> **WHAT YOU WILL DO**: Beneath this task are records; count how many lines include the string "logic" and answer with that number alone.

> **EXTRACTED ENTRIES**:
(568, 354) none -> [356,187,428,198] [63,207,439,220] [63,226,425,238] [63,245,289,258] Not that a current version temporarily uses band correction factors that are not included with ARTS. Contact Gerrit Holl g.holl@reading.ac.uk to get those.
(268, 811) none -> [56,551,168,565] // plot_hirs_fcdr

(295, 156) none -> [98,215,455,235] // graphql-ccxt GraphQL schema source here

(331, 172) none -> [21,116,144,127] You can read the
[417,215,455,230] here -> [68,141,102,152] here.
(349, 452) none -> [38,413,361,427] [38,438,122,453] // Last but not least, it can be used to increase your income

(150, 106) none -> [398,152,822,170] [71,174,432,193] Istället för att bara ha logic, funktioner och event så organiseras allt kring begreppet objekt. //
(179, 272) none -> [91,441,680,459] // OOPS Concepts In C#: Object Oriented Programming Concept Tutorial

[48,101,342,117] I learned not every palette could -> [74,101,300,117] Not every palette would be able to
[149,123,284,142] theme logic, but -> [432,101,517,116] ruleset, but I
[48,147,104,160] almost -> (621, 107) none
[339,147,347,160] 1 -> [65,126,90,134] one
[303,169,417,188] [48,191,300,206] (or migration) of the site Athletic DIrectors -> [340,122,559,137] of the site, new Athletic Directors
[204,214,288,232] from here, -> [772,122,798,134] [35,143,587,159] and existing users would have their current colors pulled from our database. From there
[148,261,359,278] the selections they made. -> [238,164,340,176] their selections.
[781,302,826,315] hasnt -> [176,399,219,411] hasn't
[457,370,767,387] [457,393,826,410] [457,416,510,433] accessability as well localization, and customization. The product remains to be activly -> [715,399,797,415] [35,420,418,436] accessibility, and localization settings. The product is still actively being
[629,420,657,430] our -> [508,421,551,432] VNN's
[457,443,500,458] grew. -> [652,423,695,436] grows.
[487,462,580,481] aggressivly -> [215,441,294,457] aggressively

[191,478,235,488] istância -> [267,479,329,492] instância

> **EXERCISE RESULT**: 2